The Carbon Majors dataset compiles historical production data from 122 of the world’s largest producers of oil, gas, coal, and cement. Records date back to 1854 and account for over 1.42 trillion tonnes of CO₂ equivalent (CO₂e) emissions—representing 72% of global fossil fuel and cement emissions since the start of the Industrial Revolution.

Provenance: Data primarily from self-reported production (annual reports, SEC filings) with supplemental data from the U.S. Energy Information Administration and other industry journals. Scope: Covers investor-owned companies, state-owned companies, and national entities. Emissions calculations follow IPCC methods, with scope 3 (indirect, product-use) emissions comprising 88% of total emissions for many entities. Structure: 10 numerical fields (e.g., production_value, different emissions types) and 2 categorical fields (production_unit, source). Why this dataset? Climate change and corporate emissions are among the most pressing global issues. By focusing on historical emissions from major producers, we can better understand the distribution of responsibility and inform policy and public discourse.

Question 1 - re-word ## How have total operational emissions (total_operational_emissions_MtCO2e) evolved over time for major producer groups, and which entities account for the largest share of these emissions in different years?

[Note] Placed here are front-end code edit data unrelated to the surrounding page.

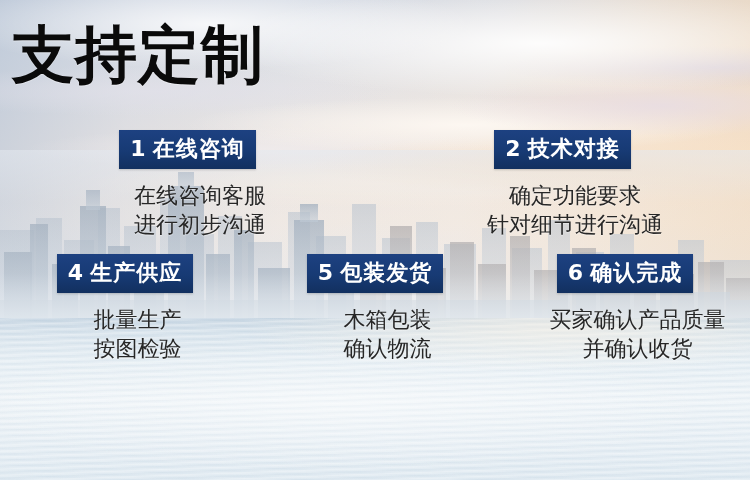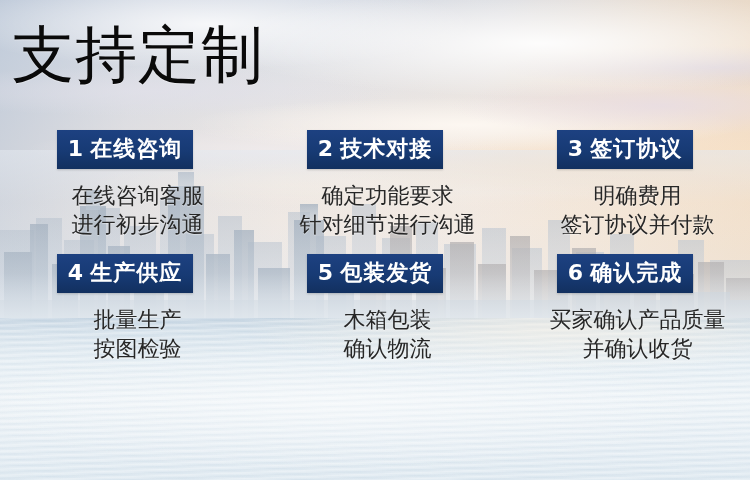--- a/index.html
+++ b/index.html
@@ -100,21 +100,21 @@
       radial-gradient(70% 55% at 45% 55%, rgba(255,255,255,0.40) 0%, rgba(255,255,255,0) 72%);
   }
 
   
   .title {
     position: absolute;
     left: 12px;
     top: 24px;
     font-size: 62px;
     line-height: 1.0;
-    font-weight: 400;
+    font-weight: 700;
     letter-spacing: 1px;
     color: #0a0a0a;
     font-family: "DejaVu Sans", "Liberation Sans", sans-serif;
     text-shadow: 0 1px 0 rgba(255,255,255,0.35);
     white-space: nowrap;
   }
 
   
   .rows { position: absolute; left: 0; top: 130px; width: 750px; }
   .row { display: flex; width: 750px; }
@@ -272,29 +272,20 @@
       <div class="cell">
         <div class="badge">
           <span class="num">2</span><span>技术对接</span>
         </div>
         <div class="desc">
           <span class="line">确定功能要求</span>
           <span class="line">针对细节进行沟通</span>
         </div>
       </div>
 
-      <div class="cell">
-        <div class="badge">
-          <span class="num">3</span><span>签订协议</span>
-        </div>
-        <div class="desc">
-          <span class="line">明确费用</span>
-          <span class="line">签订协议并付款</span>
-        </div>
-      </div>
 
     </div>
 
     <div class="row row-2">
 
       <div class="cell">
         <div class="badge">
           <span class="num">4</span><span>生产供应</span>
         </div>
         <div class="desc">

Question 1 Introduction ### Introduction

Introduction This question focuses on understanding the historical trends in total operational emissions across top emitters. Since this dataset includes annual emissions from various sources (flaring, venting, fugitive methane, etc.), it is crucial to get a high-level view first: which companies emit the most overall, and how those emissions have changed over time? Understanding which parent entities dominate these operational emissions allows us to contextualize their overall impact.

We will isolate data relevant to total_operational_emissions_MtCO2e and group it by both year (or decade bins) and the parent entities. This approach helps us identify patterns or spikes in emissions and attribute them to specific companies.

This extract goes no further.